Bennie hustled across the gray marble lobby of her office building running, pushing thoughts of her father to the back of her mind. It was almost noon. Her pumps clattered across the glistening floor to the elevator bank, where she punched the up button. She had an emergency hearing to stage and the rest of her caseload to either squeeze in, farm out, or get done. She grabbed the first elevator, swimming upstream against the lunchtime crowd, and hurried off the cab into a scene that no longer struck her as remarkable.

Rosato amp; Associates was staffed entirely by women. The receptionist, sitting at a long paneled desk after the glass-walled conference rooms, was a woman, as were all five secretaries and lawyers, their offices arranged around a horseshoe adjoining the reception area. Bennie hadn’t hired only women intentionally, but she thought of the firm as an experiment in what would happen if women ran the world. She wasn’t surprised when it turned out to be less warlike and more color-coordinated, even if the coffee stank, a point that defied both explanation and stereotype.

“Hey, Bennie,” said the receptionist, Marshall. With her hair woven into a long French braid, Marshall looked fragile in a pale-blue dress with a matching ribbed sweater. No appearance was more deceiving; she had run Bennie’s old law firm with a manicured fist and remained the office administrator at Rosato amp; Associates. “We got incoming,” Marshall said, handing Bennie a thick packet of yellow message slips.

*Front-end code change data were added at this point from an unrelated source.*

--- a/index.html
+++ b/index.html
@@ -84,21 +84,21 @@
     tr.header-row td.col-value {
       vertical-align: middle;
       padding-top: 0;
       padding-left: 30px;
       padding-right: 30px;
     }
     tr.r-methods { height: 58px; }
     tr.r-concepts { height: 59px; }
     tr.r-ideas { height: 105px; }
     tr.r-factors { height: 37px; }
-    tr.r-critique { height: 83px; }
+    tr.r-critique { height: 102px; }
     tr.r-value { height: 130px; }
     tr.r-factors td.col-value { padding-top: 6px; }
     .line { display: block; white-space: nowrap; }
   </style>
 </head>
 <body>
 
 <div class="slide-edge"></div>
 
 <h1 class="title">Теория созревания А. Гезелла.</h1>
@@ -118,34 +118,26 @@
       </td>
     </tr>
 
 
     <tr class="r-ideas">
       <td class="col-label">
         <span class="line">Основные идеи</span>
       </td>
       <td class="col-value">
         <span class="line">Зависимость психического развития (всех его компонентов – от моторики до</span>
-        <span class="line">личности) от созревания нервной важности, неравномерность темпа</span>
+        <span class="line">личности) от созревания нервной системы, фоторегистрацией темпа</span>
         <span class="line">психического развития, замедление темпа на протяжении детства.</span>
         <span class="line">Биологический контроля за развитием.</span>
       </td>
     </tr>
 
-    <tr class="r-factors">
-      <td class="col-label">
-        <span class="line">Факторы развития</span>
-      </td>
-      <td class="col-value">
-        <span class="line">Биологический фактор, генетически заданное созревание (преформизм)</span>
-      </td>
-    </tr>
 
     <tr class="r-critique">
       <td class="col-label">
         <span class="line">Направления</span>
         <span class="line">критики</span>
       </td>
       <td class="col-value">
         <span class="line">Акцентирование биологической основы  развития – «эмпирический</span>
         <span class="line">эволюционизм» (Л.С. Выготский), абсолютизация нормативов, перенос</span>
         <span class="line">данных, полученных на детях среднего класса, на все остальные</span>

“Any word from Judge Guthrie’s chambers about the emergency hearing?” Bennie set her briefcase by her feet and thumbed through the messages.

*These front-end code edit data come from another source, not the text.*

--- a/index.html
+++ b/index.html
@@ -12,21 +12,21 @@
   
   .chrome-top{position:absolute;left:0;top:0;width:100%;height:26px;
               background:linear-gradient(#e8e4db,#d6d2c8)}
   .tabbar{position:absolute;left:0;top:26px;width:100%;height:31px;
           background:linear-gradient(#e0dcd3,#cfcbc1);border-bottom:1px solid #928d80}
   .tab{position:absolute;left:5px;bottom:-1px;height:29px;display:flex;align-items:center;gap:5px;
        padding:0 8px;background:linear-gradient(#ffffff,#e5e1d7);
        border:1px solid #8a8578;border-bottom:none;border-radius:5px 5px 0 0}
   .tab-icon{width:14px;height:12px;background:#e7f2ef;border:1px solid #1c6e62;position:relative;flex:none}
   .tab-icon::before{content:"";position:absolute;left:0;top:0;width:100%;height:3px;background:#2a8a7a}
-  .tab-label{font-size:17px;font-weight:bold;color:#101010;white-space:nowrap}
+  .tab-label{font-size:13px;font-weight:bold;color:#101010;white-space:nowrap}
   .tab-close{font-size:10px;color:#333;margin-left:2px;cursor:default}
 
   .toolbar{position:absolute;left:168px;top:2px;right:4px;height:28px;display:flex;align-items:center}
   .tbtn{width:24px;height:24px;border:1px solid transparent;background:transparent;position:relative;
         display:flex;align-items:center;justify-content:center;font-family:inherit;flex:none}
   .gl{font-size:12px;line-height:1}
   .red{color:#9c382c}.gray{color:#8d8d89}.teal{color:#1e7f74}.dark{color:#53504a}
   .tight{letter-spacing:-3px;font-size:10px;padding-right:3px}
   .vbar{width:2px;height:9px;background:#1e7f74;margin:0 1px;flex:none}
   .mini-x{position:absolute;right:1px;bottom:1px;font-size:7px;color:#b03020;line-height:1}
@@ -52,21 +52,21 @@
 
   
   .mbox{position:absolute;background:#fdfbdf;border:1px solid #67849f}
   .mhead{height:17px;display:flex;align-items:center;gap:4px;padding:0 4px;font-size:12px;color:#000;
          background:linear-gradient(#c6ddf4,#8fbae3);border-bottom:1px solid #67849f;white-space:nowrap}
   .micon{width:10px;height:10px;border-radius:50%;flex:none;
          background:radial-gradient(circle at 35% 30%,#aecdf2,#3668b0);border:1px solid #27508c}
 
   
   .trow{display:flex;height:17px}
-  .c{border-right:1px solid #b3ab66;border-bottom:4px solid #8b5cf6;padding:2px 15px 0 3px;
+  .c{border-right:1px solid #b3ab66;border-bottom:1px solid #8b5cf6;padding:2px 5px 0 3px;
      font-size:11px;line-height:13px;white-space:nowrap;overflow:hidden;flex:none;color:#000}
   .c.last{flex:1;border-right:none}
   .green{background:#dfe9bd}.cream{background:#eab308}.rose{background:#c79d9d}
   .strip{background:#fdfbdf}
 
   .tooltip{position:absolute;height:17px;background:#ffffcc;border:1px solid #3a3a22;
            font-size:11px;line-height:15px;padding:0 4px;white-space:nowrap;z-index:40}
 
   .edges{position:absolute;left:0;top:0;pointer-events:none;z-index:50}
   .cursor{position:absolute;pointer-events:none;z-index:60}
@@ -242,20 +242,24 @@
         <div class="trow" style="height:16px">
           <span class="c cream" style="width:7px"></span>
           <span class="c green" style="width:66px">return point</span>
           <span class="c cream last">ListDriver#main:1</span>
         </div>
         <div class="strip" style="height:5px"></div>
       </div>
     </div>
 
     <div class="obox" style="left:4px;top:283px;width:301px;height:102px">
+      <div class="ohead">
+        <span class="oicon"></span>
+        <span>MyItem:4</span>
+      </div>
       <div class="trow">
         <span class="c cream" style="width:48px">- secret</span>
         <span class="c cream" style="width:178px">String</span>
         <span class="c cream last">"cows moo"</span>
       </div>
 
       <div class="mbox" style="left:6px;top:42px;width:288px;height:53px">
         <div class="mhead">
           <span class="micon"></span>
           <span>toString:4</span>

“Not yet. I have your entry of appearance ready in Connolly. You want to sign it?” Marshall fished a form from a neat stack on her desk and pushed it across the blotter to Bennie, who stuffed the messages under her arm, plucked a ballpoint from a jar, and scribbled her name.

“Way to go. Don’t file it, I have to talk to her old lawyer first, Warren Miller. I called him from the car and left a message. Did he call back?”

“Yep. He’s at Jemison, Crabbe. His message is in there somewhere.”

Bennie frowned. “Miller is at Jemison? Jemison is Judge Guthrie’s old law firm, from before he ascended the bench.”

“That’s not unusual, is it, for a judge to send his old firm a case?”

“It is when it’s a homicide case, going to a white-shoe firm. You can’t make any money on those cases and you have to qualify to be court-appointed. I never heard of Miller.”

“He did sound young.” Marshall gathered a stack of correspondence, creased in thirds. “You’ve got mail. You won a motion to dismiss in Sharpless. You didn’t get an extension on the brief in Isley. Also, the bar association says you’re behind on your ethic credits. You need to take two continuing-education courses.”

“What a waste of time.” Bennie hugged the mail to her suit, a plain cut of tan gabardine. “I’m too busy being a lawyer to learn how to be a lawyer. Anything else happening?”